#### [GIVEN RECORDS]

########################################

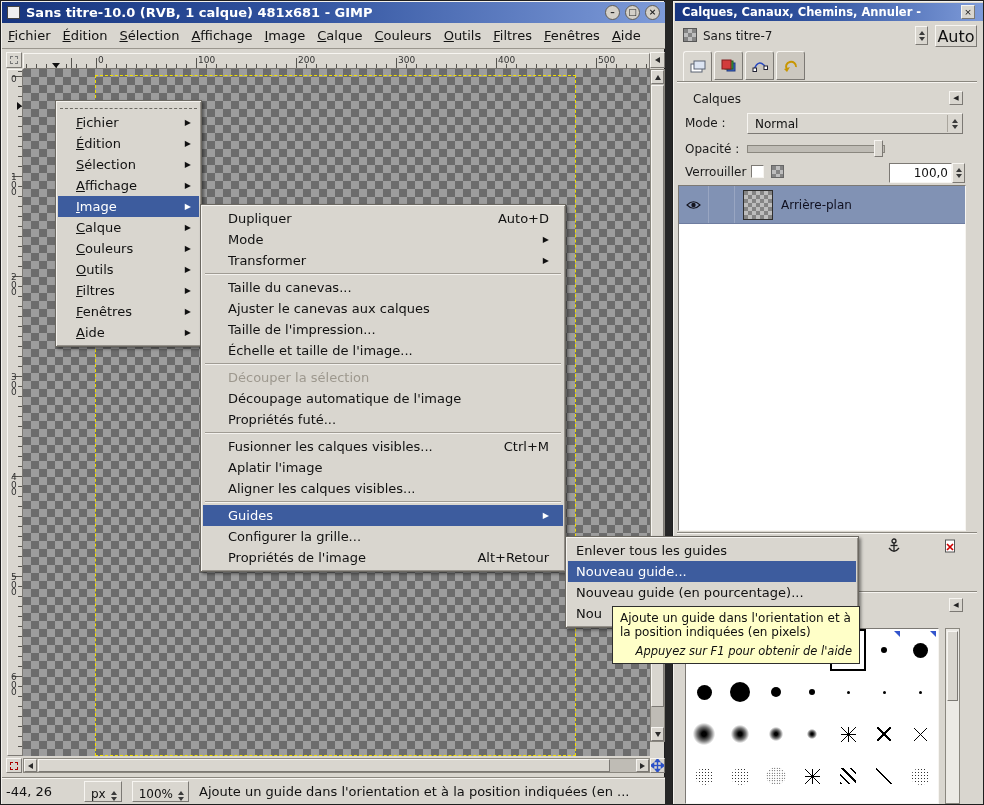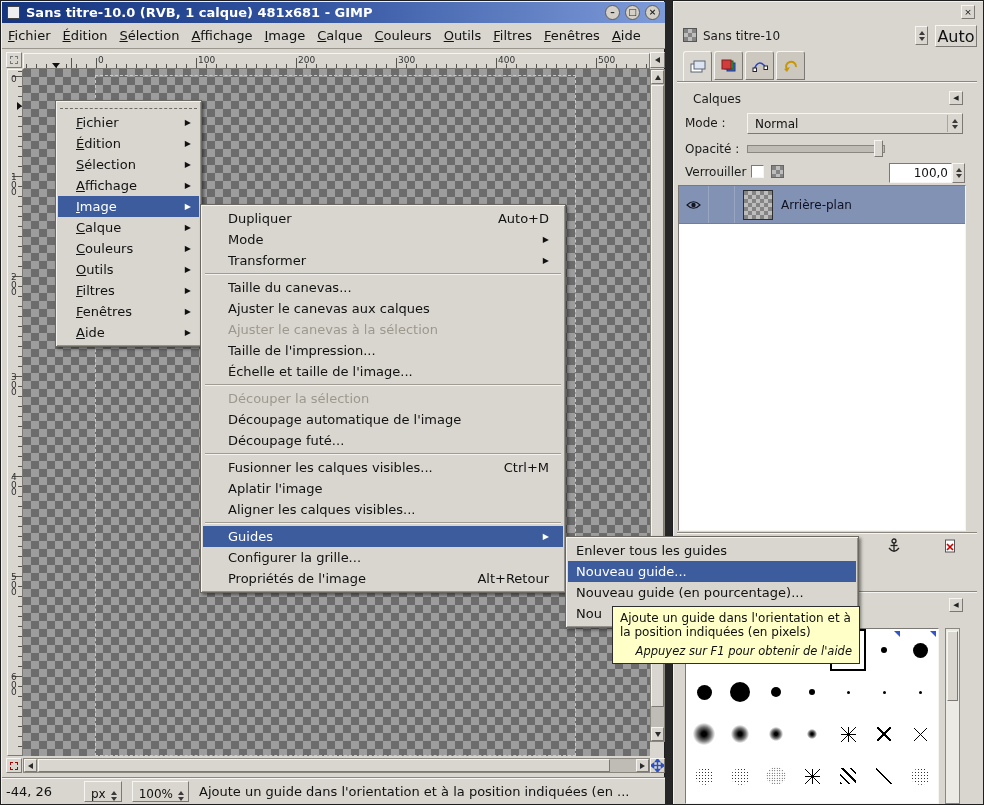--- a/index.html
+++ b/index.html
@@ -243,24 +243,27 @@
       <span class="sarr">
           <span class="t-up"></span>
           <span class="t-dn"></span>
         </span>
     </span>
     <span class="sb-msg">Ajoute un guide dans l'orientation et à la position indiquées (en ...</span>
   </div>
 </div>
 
 <div class="dock">
+  <div class="dock-titlebar">
+    <span>Calques, Canaux, Chemins, Annuler -</span>
+  </div>
   <span class="dock-close up mini-btn" style="font-size:9px;">×</span>
 
   <span class="chk4" style="position:absolute;left:10px;top:27px;width:14px;height:14px;border:1px solid #555;"></span>
-  <span class="dk-label" style="left:30px;top:28px;">Sans titre-10</span>
+  <span class="dk-label" style="left:30px;top:28px;">Sans titre-7</span>
   <span class="up sarr" style="position:absolute;left:242px;top:25px;width:13px;height:19px;align-items:center;">
       <span class="t-up"></span>
       <span class="t-dn"></span>
     </span>
   <span class="up" style="position:absolute;left:262px;top:24px;width:42px;height:22px;display:flex;align-items:center;justify-content:center;font-size:16px;">Auto</span>
 
   <div class="tab active" style="left:10px;">
     <svg width="16" height="14">
         <rect x="1" y="4" width="11" height="8" fill="#fff" stroke="#5a6273"></rect>
         <rect x="4" y="1" width="11" height="8" fill="#dce4f2" stroke="#5a6273"></rect>
@@ -448,38 +451,35 @@
       <span class="ml">Transformer</span>
       <span class="arrow">▶</span>
     </div>
   <div class="msep"></div>
   <div class="menu-item">
       <span class="ml">Taille du canevas...</span>
     </div>
   <div class="menu-item">
       <span class="ml">Ajuster le canevas aux calques</span>
     </div>
-  <div class="menu-item dis">
-      <span class="ml">Ajuster le canevas à la sélection</span>
-    </div>
   <div class="menu-item">
       <span class="ml">Taille de l'impression...</span>
     </div>
   <div class="menu-item">
       <span class="ml">Échelle et taille de l'image...</span>
     </div>
   <div class="msep"></div>
   <div class="menu-item dis">
       <span class="ml">Découper la sélection</span>
     </div>
   <div class="menu-item">
       <span class="ml">Découpage automatique de l'image</span>
     </div>
   <div class="menu-item">
-      <span class="ml">Découpage futé...</span>
+      <span class="ml">Propriétés futé...</span>
     </div>
   <div class="msep"></div>
   <div class="menu-item">
       <span class="ml">Fusionner les calques visibles...</span>
       <span class="shortcut">Ctrl+M</span>
     </div>
   <div class="menu-item">
       <span class="ml">Aplatir l'image</span>
     </div>
   <div class="menu-item">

########################################

#### [BRIEF]
Some lines in the data above may hold the word "Découpage". Say how many, with no other words.

#### [OUTPUT OF THE EXERCISE]
2